Rebecca Wates, PhD, is all too familiar with how these symptoms can go unchecked for too long. Dr. Wates is a postdoctoral researcher at the University of Kansas Medical Center with the lab of Andrew Godwin, PhD, in the Department of Pathology and Laboratory Medicine. When she was 16, her aunt, a nurse, died from ovarian cancer. Wates says that doctors initially dismissed her aunt’s symptoms. After researching her own symptoms, her aunt approached her doctor and suggested that she may have ovarian cancer.
“When my aunt was diagnosed with ovarian cancer, it was too late for her. My mom battled breast cancer, but was diagnosed earlier, and is now a 25-year survivor. Comparing the two pushes me to work harder to give women better treatment options,” said Wates.
Her latest research project involves investigating a new treatment for ovarian cancer.
Chemotherapy works by stopping or slowing the growth of cancer cells. However, each patient can have a variety of types of ovarian cancer cells, making it difficult to find a chemotherapy that effectively targets them all. That’s why Wates is approaching treatment from a different angle. She is looking to target and destroy what the tumors need to survive.
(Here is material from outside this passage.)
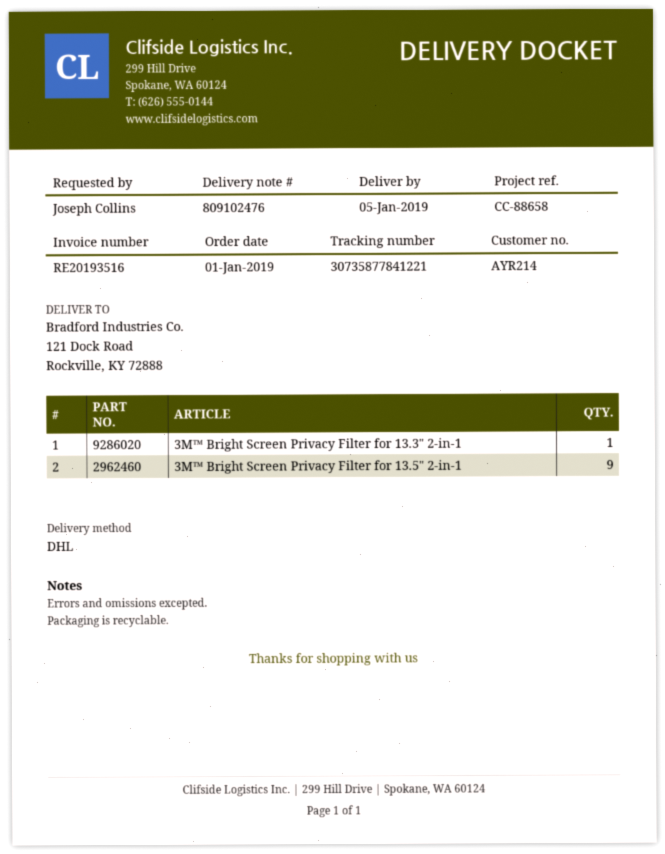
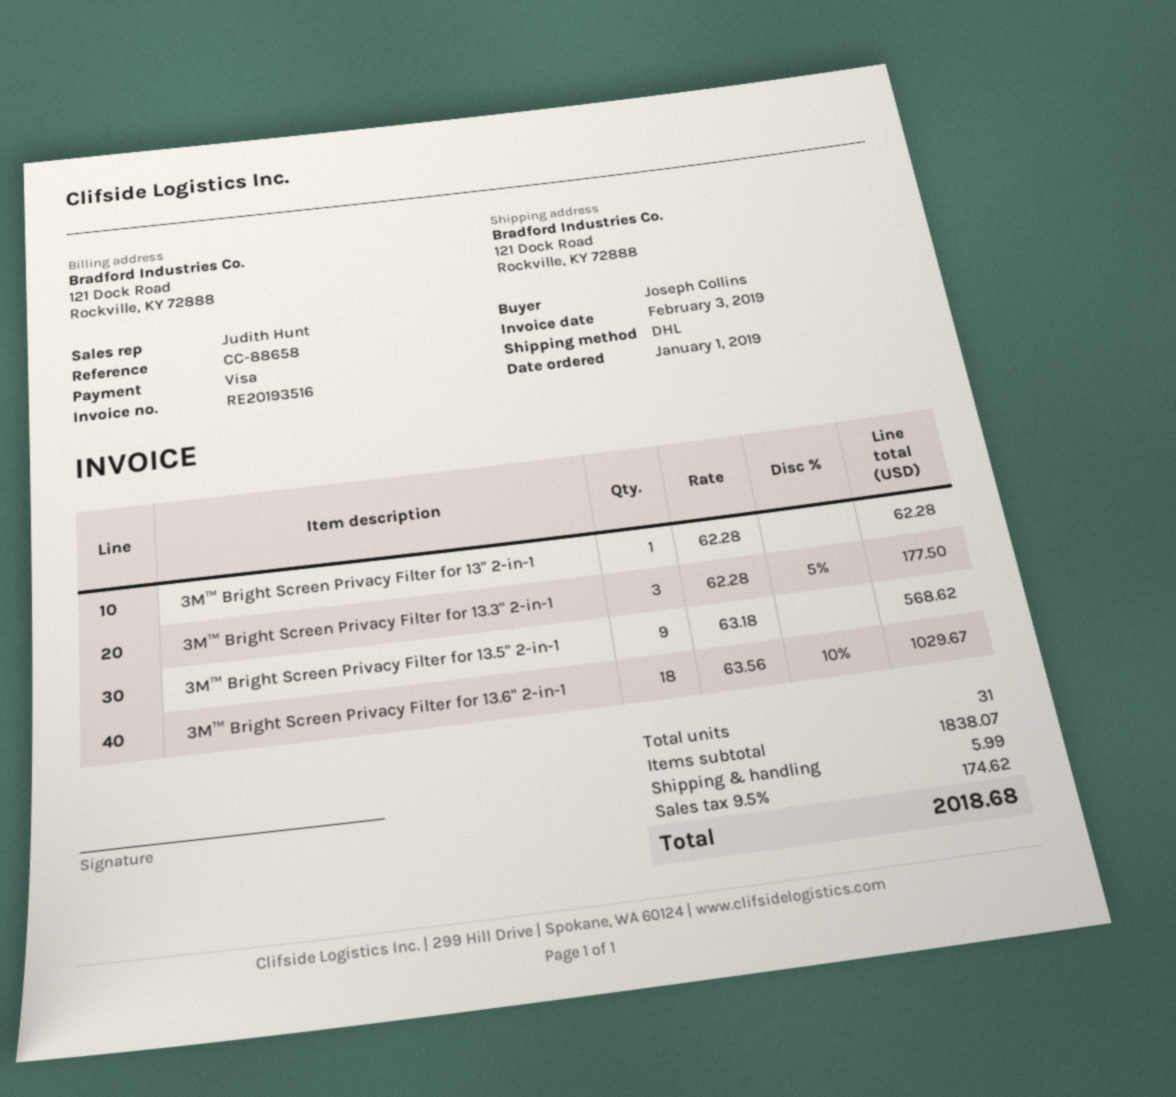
3M™ Bright Screen Privacy Filter for 13.3" 2-in-1: 1 -> 3
3M™ Bright Screen Privacy Filter for 13" 2-in-1: none -> 1
3M™ Bright Screen Privacy Filter for 13.6" 2-in-1: none -> 18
Wates’ previous research identified a protein that acts like a motor to help cancer cells divide. Drugs are available to target this motor, but they don't work on ovarian cancer cells. That’s because a secondary motor, a protein called KIF15, revs up and helps the ovarian cancer cells keep growing. Wates is searching for a compound that targets and blocks the KIF15 protein. In the lab, Wates uses a computer-controlled robotic system that can test as many as 1,500 compounds in about 10 minutes.
Wates’ research is funded by the American Cancer Society. In 2016, she became the first cancer scientist the American Cancer Society had ever supported by using crowdfunding. Her fellowship with the organization will finance her research for approximately two years.
“This research could improve treatment options for women suffering from ovarian cancer,” said Wates. “With my research, I hope to bring a new treatment strategy to the market that works across many types of ovarian cancer and that may spare women the challenge of toxic chemotherapies.”